Taking a step toward this goal, this thesis explores different techniques to illustrate the impact of inductive biases on different aspects of the solutions these models converge to. We study the sensitivity of the representational spaces of the models to different factors. Furthermore, we propose new techniques to study the attention patterns in models with attention mechanisms.
Using these techniques we study the effect of context, context length, architectural factors, and training objective on the solutions learned by different types of neural language models. We find that different choices in designing neural networks lead towards solutions with different characteristics. While some factors such as training objective and connectivity patterns lead to more divergent solutions, the final solutions are sometimes less sensitive to other factors such as scaling model size.

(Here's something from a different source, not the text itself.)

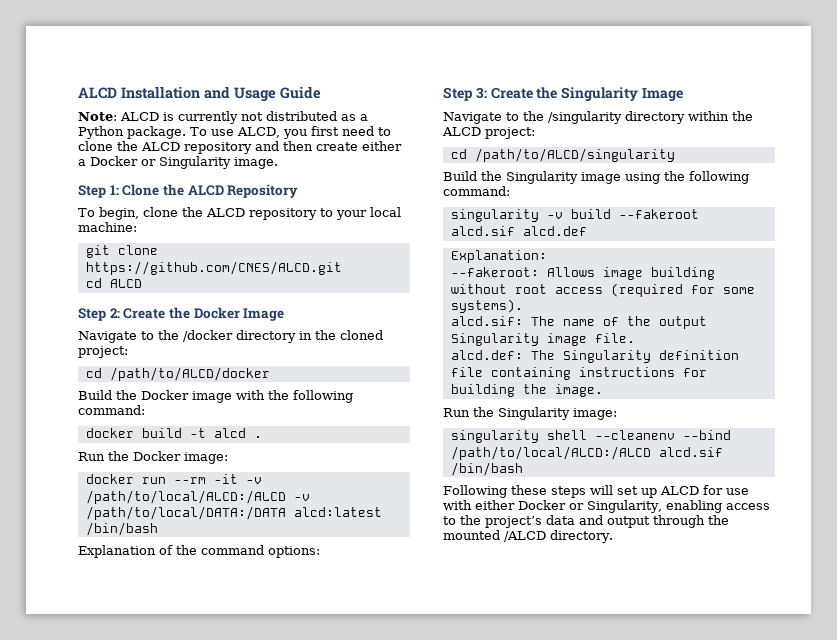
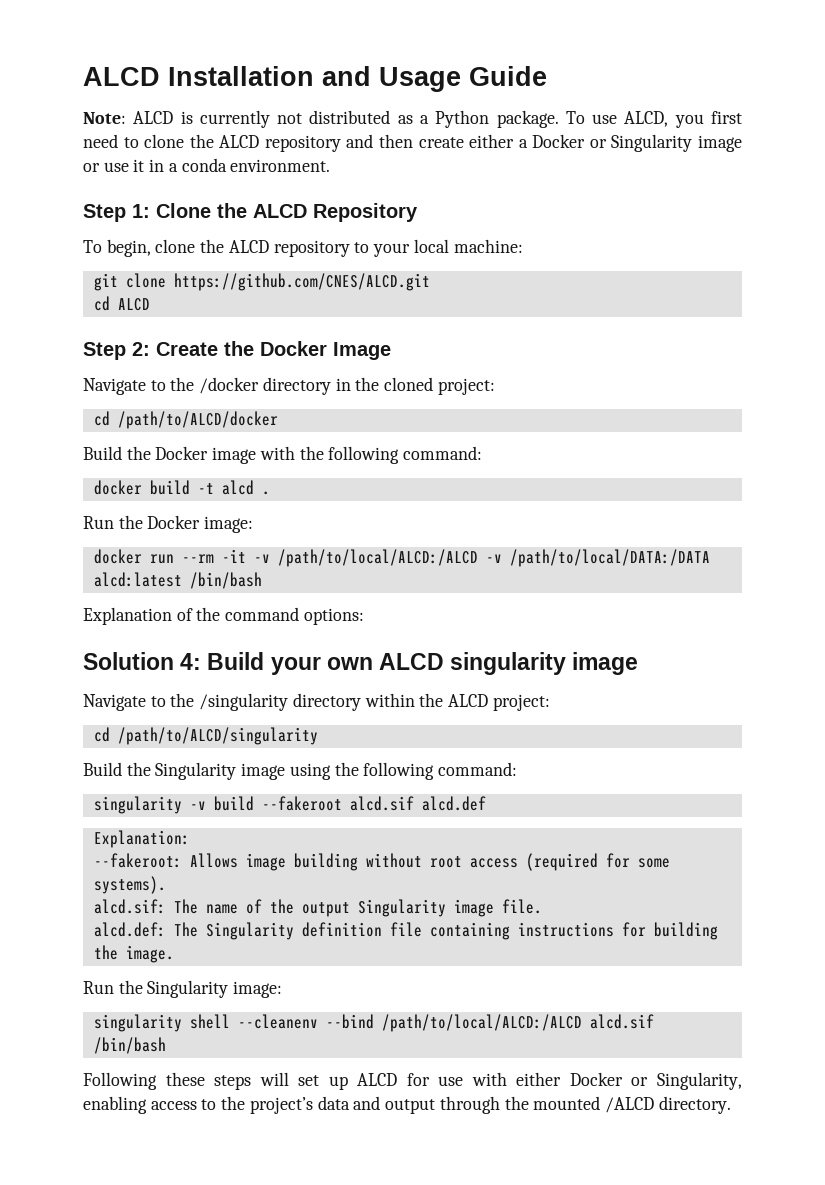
- To use ALCD, you first need to clone the ALCD repository and then create either a Docker or Singularity image.
+ To use ALCD, you first need to clone the ALCD repository and then create either a Docker or Singularity image or use it in a conda environment.
- Step 3: Create the Singularity Image
+ Solution 4: Build your own ALCD singularity image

We build on top of prior work to study the connection between the inductive biases of language models and the underlying mechanisms in the human brain. We find that, among existing neural network architectures, recurrence has a significant role in facilitating learning structures needed to learn language more similar to the human brain. Looking further into the impact of recurrence, we identify and empirically evaluate different sources of inductive biases in recurrent neural networks: (1) sequentiality, (2) memory bottleneck, and (3) parameter sharing in time.
We demonstrate that the process of distilling knowledge from one model to another can shed light on the difference in the inductive biases and expressivity of the teacher and student model. Moreover, we find that some of the effects of inductive biases can potentially transfer through knowledge distillation.
In the end, considering the recent impressive progress in deep learning, and the contribution of the scaling factor in this progress, we believe it is important to have evaluation frameworks that allow us to understand the different ways in which models generalize in different settings and under different conditions. In this thesis, we take a small step toward building such frameworks.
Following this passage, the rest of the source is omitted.